### Work instructions
In the records below, begin at the line that has "moved [25,1327,825,1709] ->" and stop after the line that has "[106,1605,845,1758] Tendances des"; quote those lines verbatim and nothing more.
* * *
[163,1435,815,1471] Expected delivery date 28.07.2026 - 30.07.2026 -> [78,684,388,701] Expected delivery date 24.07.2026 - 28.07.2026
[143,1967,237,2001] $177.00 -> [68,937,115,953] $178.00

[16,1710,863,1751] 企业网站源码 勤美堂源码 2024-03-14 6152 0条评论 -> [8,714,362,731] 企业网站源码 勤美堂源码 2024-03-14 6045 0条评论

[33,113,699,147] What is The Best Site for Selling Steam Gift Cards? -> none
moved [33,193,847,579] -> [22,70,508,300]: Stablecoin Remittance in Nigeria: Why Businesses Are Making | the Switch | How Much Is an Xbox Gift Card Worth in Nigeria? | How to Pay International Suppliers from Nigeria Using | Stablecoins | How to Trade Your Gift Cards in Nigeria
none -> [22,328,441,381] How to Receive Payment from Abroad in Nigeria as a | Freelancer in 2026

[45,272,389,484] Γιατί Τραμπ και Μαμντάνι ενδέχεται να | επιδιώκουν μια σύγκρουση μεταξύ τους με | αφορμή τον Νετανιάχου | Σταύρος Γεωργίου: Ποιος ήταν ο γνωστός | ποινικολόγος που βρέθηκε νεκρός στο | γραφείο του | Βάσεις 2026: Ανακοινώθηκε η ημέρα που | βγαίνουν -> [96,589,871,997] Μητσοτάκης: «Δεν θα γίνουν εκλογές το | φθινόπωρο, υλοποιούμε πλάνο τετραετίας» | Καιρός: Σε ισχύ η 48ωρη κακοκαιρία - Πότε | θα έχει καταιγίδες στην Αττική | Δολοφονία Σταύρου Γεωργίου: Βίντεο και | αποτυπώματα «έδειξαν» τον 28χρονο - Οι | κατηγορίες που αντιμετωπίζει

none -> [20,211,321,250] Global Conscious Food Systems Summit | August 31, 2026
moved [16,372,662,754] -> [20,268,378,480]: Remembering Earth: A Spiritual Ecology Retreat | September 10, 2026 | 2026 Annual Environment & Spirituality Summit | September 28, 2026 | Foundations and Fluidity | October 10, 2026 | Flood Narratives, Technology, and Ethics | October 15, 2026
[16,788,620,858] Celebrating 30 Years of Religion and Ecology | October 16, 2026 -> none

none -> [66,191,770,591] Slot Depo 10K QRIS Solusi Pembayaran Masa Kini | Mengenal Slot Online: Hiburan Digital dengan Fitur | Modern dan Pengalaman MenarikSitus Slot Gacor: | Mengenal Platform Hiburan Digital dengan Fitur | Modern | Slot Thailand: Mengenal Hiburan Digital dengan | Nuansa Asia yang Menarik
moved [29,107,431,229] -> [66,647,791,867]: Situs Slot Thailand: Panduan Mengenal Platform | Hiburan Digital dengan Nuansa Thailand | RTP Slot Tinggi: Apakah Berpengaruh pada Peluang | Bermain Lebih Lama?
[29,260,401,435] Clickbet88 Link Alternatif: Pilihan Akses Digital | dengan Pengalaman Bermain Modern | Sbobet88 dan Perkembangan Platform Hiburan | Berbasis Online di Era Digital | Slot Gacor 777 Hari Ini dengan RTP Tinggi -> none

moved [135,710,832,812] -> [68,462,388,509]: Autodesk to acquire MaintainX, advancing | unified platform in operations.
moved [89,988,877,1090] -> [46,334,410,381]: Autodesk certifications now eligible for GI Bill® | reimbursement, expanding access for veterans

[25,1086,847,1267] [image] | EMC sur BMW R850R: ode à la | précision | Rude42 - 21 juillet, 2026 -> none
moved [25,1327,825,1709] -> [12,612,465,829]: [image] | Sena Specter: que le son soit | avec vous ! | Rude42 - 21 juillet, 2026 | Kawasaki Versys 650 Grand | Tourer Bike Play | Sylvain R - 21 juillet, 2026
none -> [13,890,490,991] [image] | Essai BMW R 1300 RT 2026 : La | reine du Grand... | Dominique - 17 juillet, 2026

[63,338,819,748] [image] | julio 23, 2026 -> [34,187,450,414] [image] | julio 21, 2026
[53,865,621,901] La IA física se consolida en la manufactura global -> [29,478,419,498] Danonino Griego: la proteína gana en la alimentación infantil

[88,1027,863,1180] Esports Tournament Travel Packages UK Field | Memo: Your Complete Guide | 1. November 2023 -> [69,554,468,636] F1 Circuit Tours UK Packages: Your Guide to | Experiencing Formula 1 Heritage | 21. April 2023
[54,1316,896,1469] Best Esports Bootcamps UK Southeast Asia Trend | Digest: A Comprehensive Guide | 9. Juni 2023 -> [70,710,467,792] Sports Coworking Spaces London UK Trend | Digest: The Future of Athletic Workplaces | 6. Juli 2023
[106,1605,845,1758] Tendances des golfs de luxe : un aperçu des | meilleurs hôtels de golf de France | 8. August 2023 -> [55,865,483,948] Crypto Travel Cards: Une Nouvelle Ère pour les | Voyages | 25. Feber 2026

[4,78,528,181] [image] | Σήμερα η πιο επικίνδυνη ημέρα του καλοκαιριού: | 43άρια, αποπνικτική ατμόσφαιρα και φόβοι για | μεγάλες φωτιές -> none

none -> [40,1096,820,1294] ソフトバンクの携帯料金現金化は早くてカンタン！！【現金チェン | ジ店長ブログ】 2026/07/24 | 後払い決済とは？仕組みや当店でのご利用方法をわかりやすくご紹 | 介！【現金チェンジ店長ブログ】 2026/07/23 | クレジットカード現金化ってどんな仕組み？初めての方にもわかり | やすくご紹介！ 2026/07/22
* * *
### Task solution
moved [25,1327,825,1709] -> [12,612,465,829]: [image] | Sena Specter: que le son soit | avec vous ! | Rude42 - 21 juillet, 2026 | Kawasaki Versys 650 Grand | Tourer Bike Play | Sylvain R - 21 juillet, 2026
none -> [13,890,490,991] [image] | Essai BMW R 1300 RT 2026 : La | reine du Grand... | Dominique - 17 juillet, 2026

[63,338,819,748] [image] | julio 23, 2026 -> [34,187,450,414] [image] | julio 21, 2026
[53,865,621,901] La IA física se consolida en la manufactura global -> [29,478,419,498] Danonino Griego: la proteína gana en la alimentación infantil

[88,1027,863,1180] Esports Tournament Travel Packages UK Field | Memo: Your Complete Guide | 1. November 2023 -> [69,554,468,636] F1 Circuit Tours UK Packages: Your Guide to | Experiencing Formula 1 Heritage | 21. April 2023
[54,1316,896,1469] Best Esports Bootcamps UK Southeast Asia Trend | Digest: A Comprehensive Guide | 9. Juni 2023 -> [70,710,467,792] Sports Coworking Spaces London UK Trend | Digest: The Future of Athletic Workplaces | 6. Juli 2023
[106,1605,845,1758] Tendances des golfs de luxe : un aperçu des | meilleurs hôtels de golf de France | 8. August 2023 -> [55,865,483,948] Crypto Travel Cards: Une Nouvelle Ère pour les | Voyages | 25. Feber 2026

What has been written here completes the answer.